(Revision tracking records)
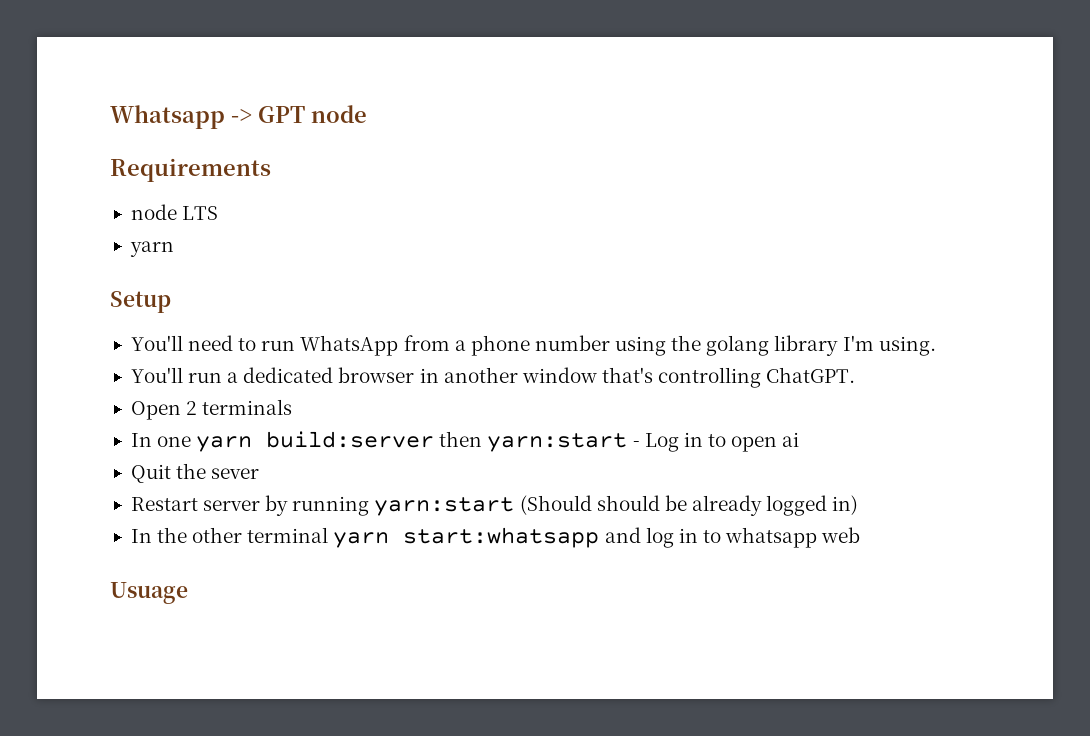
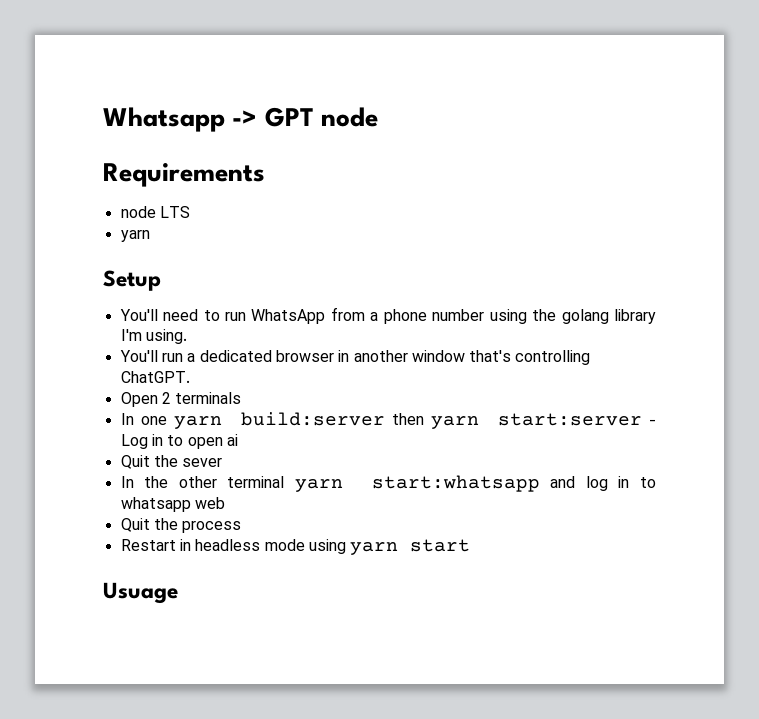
- In one yarn build:server then yarn:start - Log in to open ai
+ In one yarn build:server then yarn start:server - Log in to open ai
- Restart server by running yarn:start (Should should be already logged in)
+ Quit the process
+ Restart in headless mode using yarn start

Instructions to follow: Only these are to be transcribed: the line with "- Restart server" and every line after it through the last line of the entries, each exactly.

Output of the task:
- Restart server by running yarn:start (Should should be already logged in)
+ Quit the process
+ Restart in headless mode using yarn start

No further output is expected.